Al cuore di Legami, come sempre, c'è il desiderio: quello che muove l'esistenza, una meraviglia alla Schopenhauer, che sottende alla volontà e conduce alla metafisica. Ecco, Nevo parte da lì, da questa primarietà del desiderio, come ciò che ci costituisce nel nostro essere umani, per poi cercare, nelle innumerevoli modalità che esso trova per realizzarsi ed esprimersi, il senso delle nostre vite e delle nostre infinite fragilità. È il caso, per esempio, di Hungry Heart: il cuore affamato del titolo è quello cantato da Bruce Springsteen, e proprio vedere un concerto del Boss è una specie di «ultimo desiderio» avanzato da un padre malato terminale al figlio. Così, siccome «non è mai troppo tardi per un rock and roll», i due si imbarcano per Londra: il figlio, ansioso e preoccupatissimo, e il padre, fin troppo gioioso di vivere il tempo che gli resta. Oppure ci sono la madre (che arriva dal Canada) e il figlio (che vive in Israele) di Meno drammi possibile, che si ritrovano dopo quindici anni, lei con il peso di averlo abbandonato a soli sei mesi, lui una sfinge, pieno di gentilezze, mai uno scoppio di quella rabbia repressa. E lei, la madre, che era fuggita dalla «tribù» familiare del marito, scopre troppo tardi che quella vita, forse, le sarebbe anche piaciuta... Poi ci sono le possibilità mancate, come in Forty-love: una partita di tennis improvvisata con una sposa mezza in fuga, qualcosa che è sbocciato e si è subito interrotto, un futuro che si può affidare solo a un proverbio uzbeko: le orecchie e le occasioni vanno in coppia.

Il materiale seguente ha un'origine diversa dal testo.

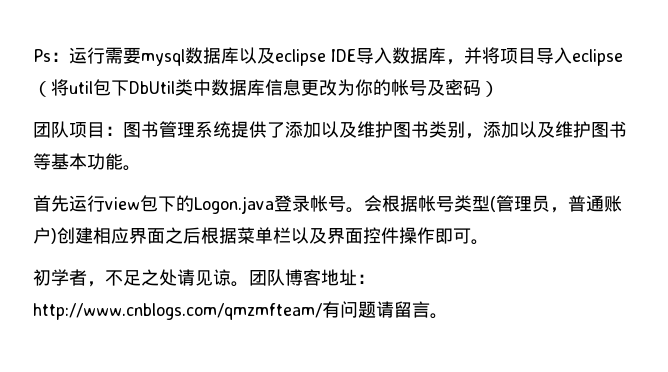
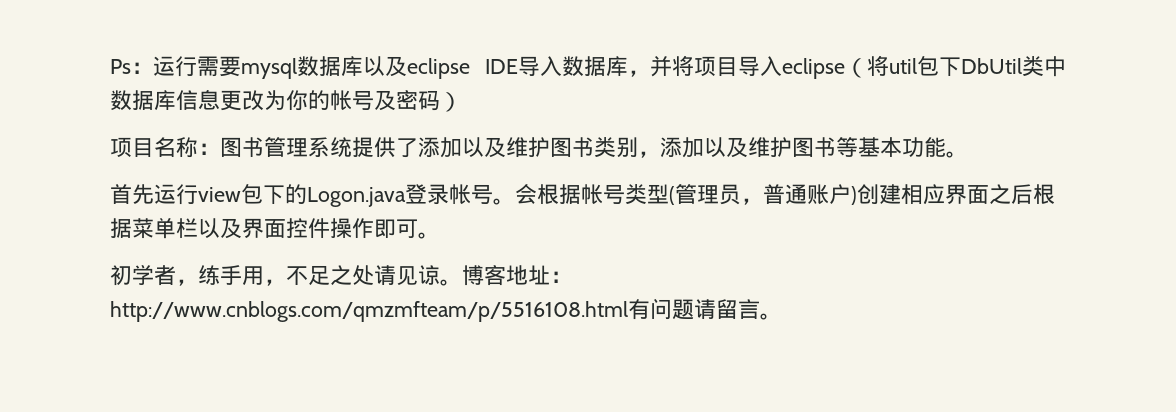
- 团队项目：图书管理系统提供了添加以及维护图书类别，添加以及维护图书等基本功能。
+ 项目名称：图书管理系统提供了添加以及维护图书类别，添加以及维护图书等基本功能。
- 初学者，不足之处请见谅。
+ 初学者，练手用，不足之处请见谅。
- 团队博客地址：http://www.cnblogs.com/qmzmfteam/有问题请留言。
+ 博客地址：http://www.cnblogs.com/qmzmfteam/p/5516108.html有问题请留言。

Non bisogna troppo sperare nel lieto fine: il desiderio è connaturato alla finitezza. C'è chi, in questi Legami, si perde irrimediabilmente.

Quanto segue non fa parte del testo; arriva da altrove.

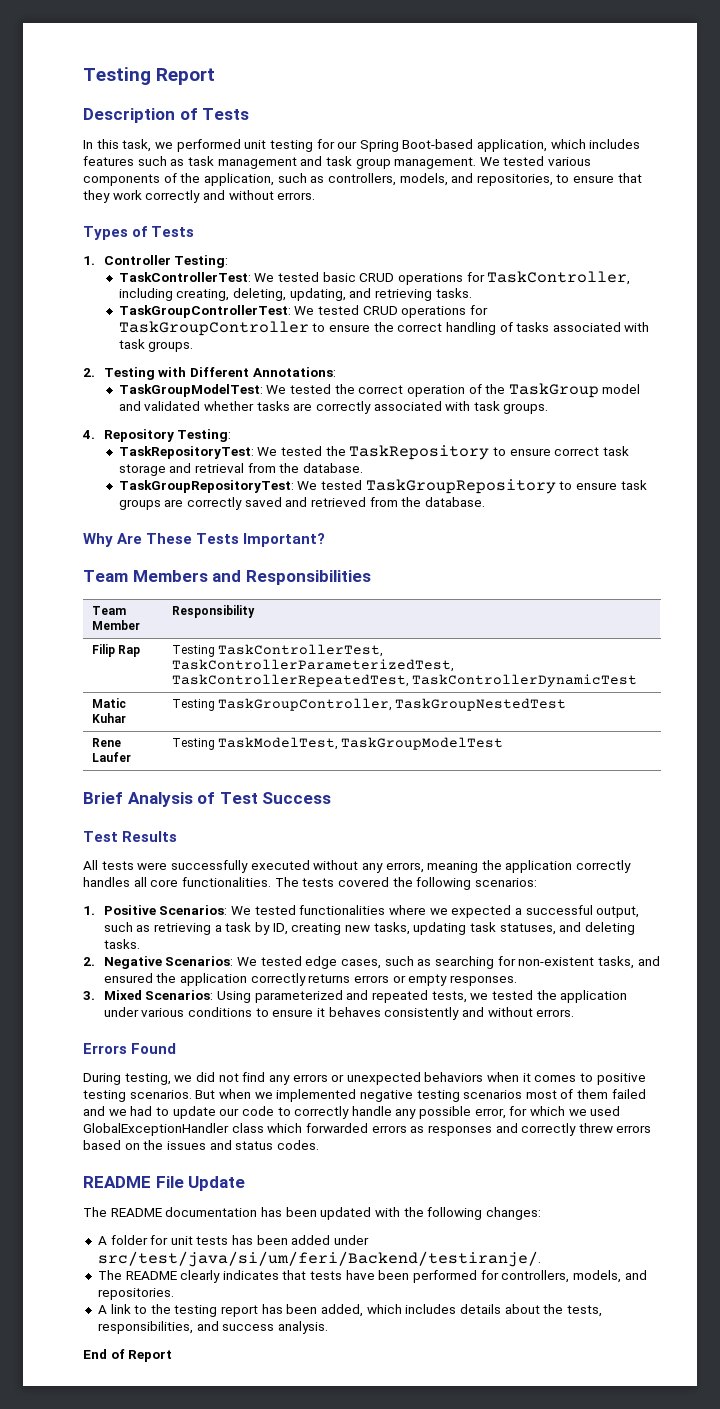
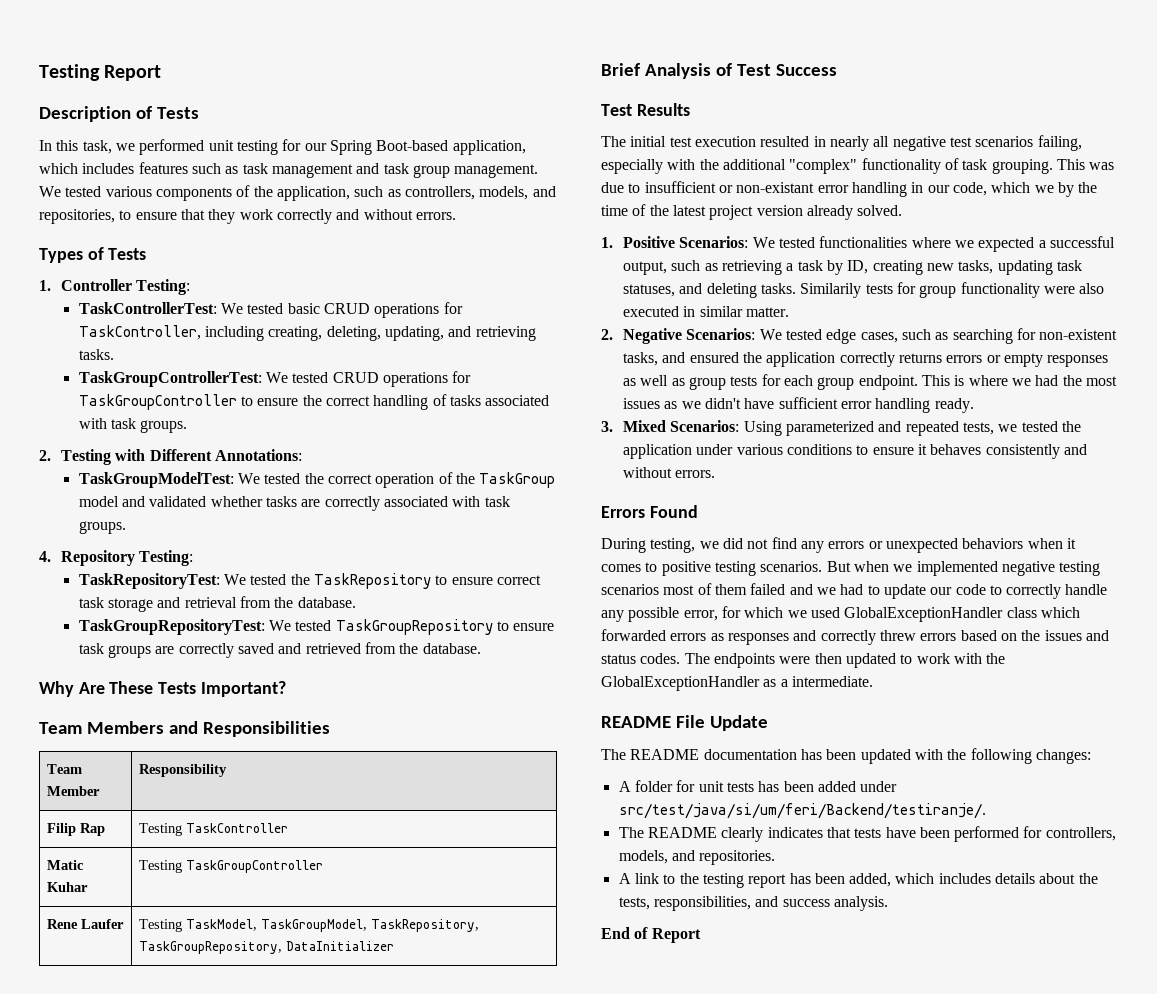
- Filip Rap | Testing TaskControllerTest, TaskControllerParameterizedTest, TaskControllerRepeatedTest, TaskControllerDynamicTest
+ Filip Rap | Testing TaskController
- Matic Kuhar | Testing TaskGroupController, TaskGroupNestedTest
+ Matic Kuhar | Testing TaskGroupController
- Rene Laufer | Testing TaskModelTest, TaskGroupModelTest
+ Rene Laufer | Testing TaskModel, TaskGroupModel, TaskRepository, TaskGroupRepository, DataInitializer
- All tests were successfully executed without any errors, meaning the application correctly handles all core functionalities. The tests covered the following scenarios:
+ The initial test execution resulted in nearly all negative test scenarios failing, especially with the additional "complex" functionality of task grouping. This was due to insufficient or non-existant error handling in our code, which we by the time of the latest project version already solved.
+ Similarily tests for group functionality were also executed in similar matter.
- 2. Negative Scenarios: We tested edge cases, such as searching for non-existent tasks, and ensured the application correctly returns errors or empty responses.
+ 2. Negative Scenarios: We tested edge cases, such as searching for non-existent tasks, and ensured the application correctly returns errors or empty responses as well as group tests for each group endpoint. This is where we had the most issues as we didn't have sufficient error handling ready.
+ The endpoints were then updated to work with the GlobalExceptionHandler as a intermediate.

Come Yonathan, che in Ogni cosa è fragile spiega perché debba mettere un oceano fra sé e i suoi affetti e andare a vivere a New York: «Ci sono persone per le quali la famiglia è una zona di disastro, non un sostegno». Gli fa eco la sorella: «Ci sono persone per cui la vita è troppo... Tutto gli penetra dentro, senza filtri, senza meccanismi di difesa, tutto gli trafigge il cuore». A volte, i Legami sono troppo stretti da sopportare.